Publication year - 2014
Publication title -
pain practice
Language(s) - English
Resource type - Journals
SCImago Journal Rank - 0.899
H-Index - 58
eISSN - 1533-2500
pISSN - 1530-7085
DOI - 10.1111/papr.12107
Subject(s) - medicine , neurolysis , surgery , percutaneous , randomized controlled trial , ultrasound , randomization , prospective cohort study , abdominal pain , anesthesia , radiology
Percutaneous anterior abdominal ultrasound guidance for performing celiac plexus neurolysis is a relatively new but more economical, less time‐consuming, more comfortable bedside technique for interventional pain management. Paucity of studies evaluating the efficacy of single‐site vs. double‐site injections at celiac trunk for ultrasound‐guided celiac plexus neurolysis ( USCPN ) prompted us to conduct a prospective, randomized, single‐blind clinical trial to compare USCPN using bilateral paramedian (double needle) technique with unilateral paramedian (single needle) technique. Methods Sixty patients aged 18 years or older with unresectable upper abdominal cancers were randomized into two groups to receive USCPN. A 20‐mL mixture of 50% ethanol with 0.25% bupivacaine was injected either unilaterally (20 mL×1 site) or bilaterally (10 mL×2 sites) depending on the randomization group.

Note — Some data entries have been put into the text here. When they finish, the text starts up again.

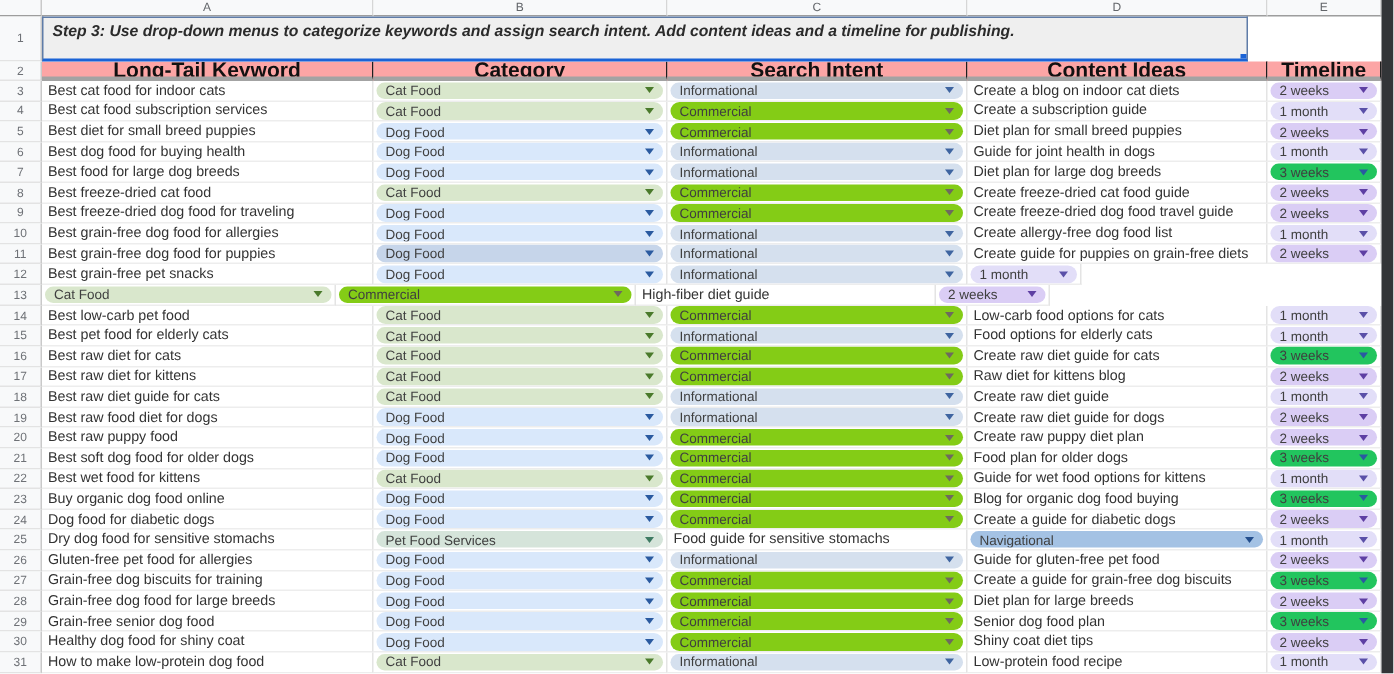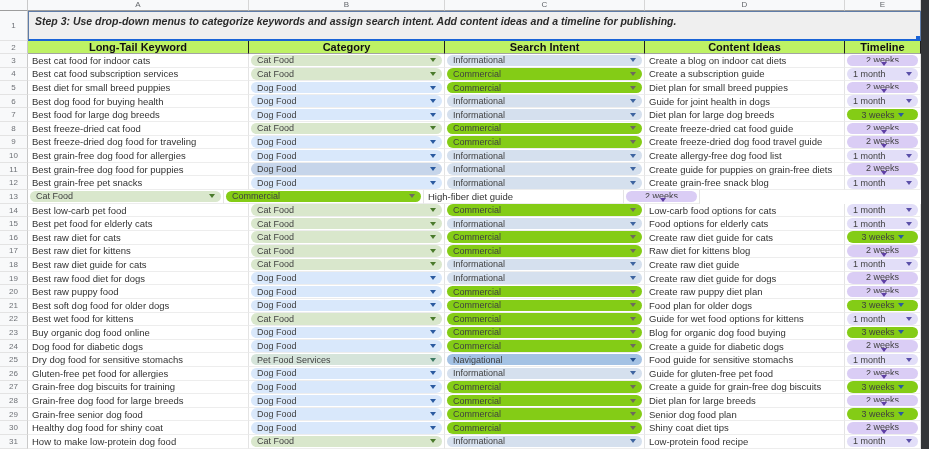--- a/index.html
+++ b/index.html
@@ -19,29 +19,29 @@
 
   
   .row { display:flex; }
   .gutter { width:28px; background:#f8f9fa; border-right:1px solid #c9c9c9; border-bottom:1px solid #e3e3e3;
     font-size:8px; color:#6e7176; display:flex; align-items:center; justify-content:center; flex:none; }
   .cell { border-right:1px solid #e4e4e4; border-bottom:1px solid #ededed; display:flex; align-items:center;
     overflow:hidden; white-space:nowrap; flex:none; }
 
   
   #row1 { height:30px; }
-  #instruction-cell { width:893px; background:#efefef; border:1px solid #5f7ca8; border-bottom:2px solid #1a63d6;
+  #instruction-cell { width:804px; background:#efefef; border:1px solid #5f7ca8; border-bottom:2px solid #1a63d6;
     position:relative; align-items:flex-start; padding:3px 12px 0 6px; font-size:10.5px; font-weight:bold;
     font-style:italic; color:#2b2b2b; }
   #fill-handle { position:absolute; right:-1px; bottom:-2px; width:5px; height:5px; background:#1a63d6; }
 
   
   #row2 { height:13px; }
-  #row2 .cell { background:#bef264; font-weight:bold; font-size:11px; color:#111; justify-content:center;
-    border-right:1px solid #1f1f1f; border-bottom:1px solid #a3a3a3; border-top:none; }
+  #row2 .cell { background:#fca5a5; font-weight:bold; font-size:14px; color:#111; justify-content:center;
+    border-right:1px solid #1f1f1f; border-bottom:3px solid #a3a3a3; border-top:none; }
   #row2 .cell:first-of-type { border-left:1px solid #1f1f1f; }
 
   
   .data-row { height:13.62px; }
   .txt { padding-left:4px; font-size:9.5px; color:#333;text-align:right; }
 
   
   .pill-cell { padding:0; }
   .pill { flex:1; height:11.5px; margin:0 2px; border-radius:6px; display:flex; align-items:center;
     justify-content:space-between; padding:0 6px; font-size:9px; color:#3f3f3f; cursor:pointer; min-width:0; }
@@ -49,22 +49,22 @@
   .tri { width:0; height:0; border-left:3.5px solid transparent; border-right:3.5px solid transparent;
     border-top:4px solid; flex:none; margin-left:3px; }
 
   .p-cat-food { background:#d9e7cc;text-align:right; }            .p-cat-food .tri { color:#4a7a2b; }
   .p-dog-food { background:#d9e8fb; }            .p-dog-food .tri { color:#2a5aa0; }
   .p-dog-food.shade { background:#c6d5ea; }
   .p-pet-food-services { background:#d5e4da; }   .p-pet-food-services .tri { color:#3e7a62; }
   .p-informational { background:#d5e0ee; }       .p-informational .tri { color:#3e64a0; }
   .p-commercial { background:#84cc16; }          .p-commercial .tri { color:#6e6a5e; }
   .p-navigational { background:#a4c2e4; }        .p-navigational .tri { color:#234e8c; }
-  .p-2-weeks { background:#dacdf5;flex-direction:column; }             .p-2-weeks .tri { color:#5e3fa3; }
-  .p-3-weeks { background:#84cc16;justify-content:center; }             .p-3-weeks .tri { color:#2a5aa0; }
+  .p-2-weeks { background:#dacdf5; }             .p-2-weeks .tri { color:#5e3fa3; }
+  .p-3-weeks { background:#22c55e; }             .p-3-weeks .tri { color:#2a5aa0; }
   .p-1-month { background:#e2def8; }             .p-1-month .tri { color:#5a50a8; }
 </style>
 </head>
 <body>
 
 <div id="sheet">
 
   <div class="col-strip">
     <div class="corner"></div>
     <div class="letter w-a">A</div>
@@ -316,21 +316,20 @@
         <span class="pill-label">Dog Food</span>
         <span class="tri"></span>
       </div>
     </div>
     <div class="cell w-c pill-cell">
       <div class="pill intent-pill p-informational">
         <span class="pill-label">Informational</span>
         <span class="tri"></span>
       </div>
     </div>
-    <div class="cell w-d txt">Create grain-free snack blog</div>
     <div class="cell w-e pill-cell">
       <div class="pill time-pill p-1-month">
         <span class="pill-label">1 month</span>
         <span class="tri"></span>
       </div>
     </div>
   </div>
 
   <div class="row data-row">
     <div class="gutter">13</div>
@@ -621,27 +620,27 @@
 
   <div class="row data-row">
     <div class="gutter">25</div>
     <div class="cell w-a txt">Dry dog food for sensitive stomachs</div>
     <div class="cell w-b pill-cell">
       <div class="pill cat-pill p-pet-food-services">
         <span class="pill-label">Pet Food Services</span>
         <span class="tri"></span>
       </div>
     </div>
+    <div class="cell w-d txt">Food guide for sensitive stomachs</div>
     <div class="cell w-c pill-cell">
       <div class="pill intent-pill p-navigational">
         <span class="pill-label">Navigational</span>
         <span class="tri"></span>
       </div>
     </div>
-    <div class="cell w-d txt">Food guide for sensitive stomachs</div>
     <div class="cell w-e pill-cell">
       <div class="pill time-pill p-1-month">
         <span class="pill-label">1 month</span>
         <span class="tri"></span>
       </div>
     </div>
   </div>
 
   <div class="row data-row">
     <div class="gutter">26</div>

Subjects were assessed for the pain relief using Numerical rating scale (NRS) to assess their pain relief. Results Baseline parameters being comparable ( P > 0.05), the site of drug injections (single or double needle) had no bearing on the onset of pain relief and patient satisfaction scores ( P > 0.05). Pain relief during follow‐up visits was comparable between the two groups ( P > 0.05). The discomfort score correlated well with the pain relief scoring without any significant difference between the two groups except in the last visit (at 3 month). Incidences of the complications were comparable in the two groups ( P > 0.05). Conclusion Ultrasound‐guided celiac plexus neurolysis using unilateral paramedian (single needle) needle‐insertion technique is comparable with bilateral paramedian (double needle) needle‐insertion technique with regard to pain relief and side effects.